--- Listed entries ---

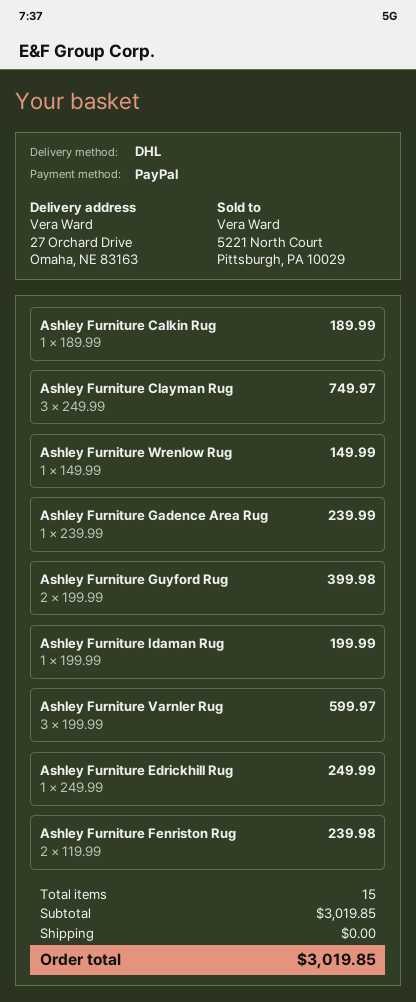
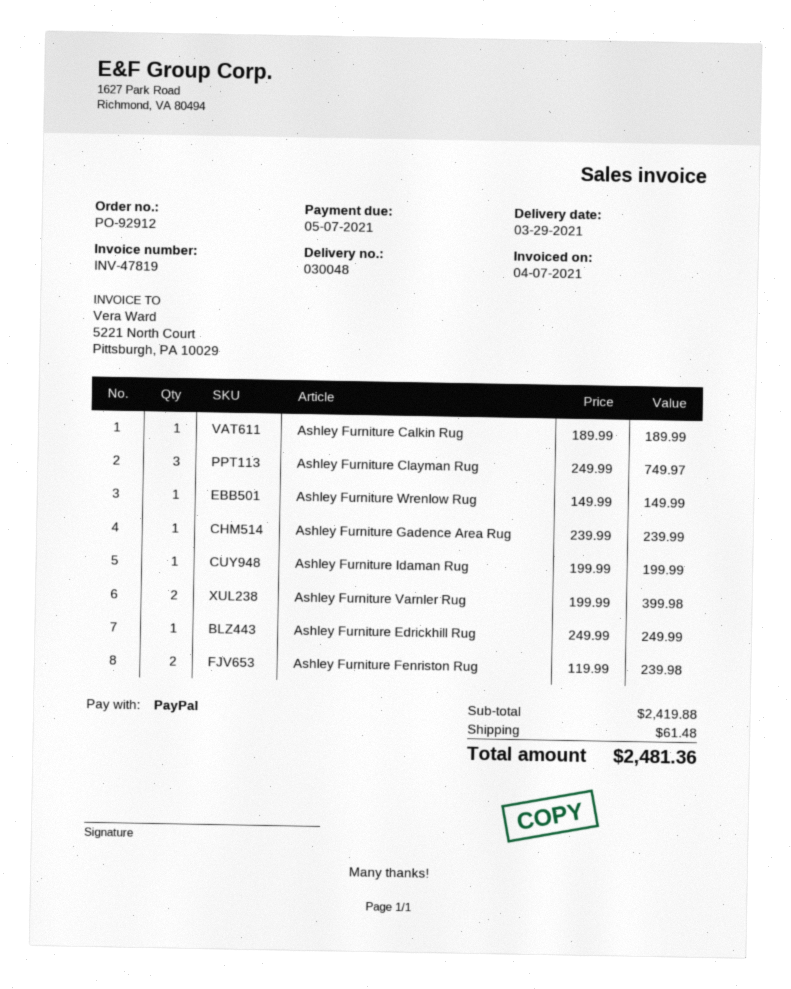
Ashley Furniture Guyford Rug: 2 x 199.99 = 399.98 -> none
Ashley Furniture Varnler Rug: 3 x 199.99 = 599.97 -> 2 x 199.99 = 399.98
subtotal: 3019.85 -> 2419.88
shipping: 0.00 -> 61.48
total: 3019.85 -> 2481.36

---

Problem:
Reproduce the full material exactly, excluding the pictures.

Solved problem:
Ashley Furniture Guyford Rug: 2 x 199.99 = 399.98 -> none
Ashley Furniture Varnler Rug: 3 x 199.99 = 599.97 -> 2 x 199.99 = 399.98
subtotal: 3019.85 -> 2419.88
shipping: 0.00 -> 61.48
total: 3019.85 -> 2481.36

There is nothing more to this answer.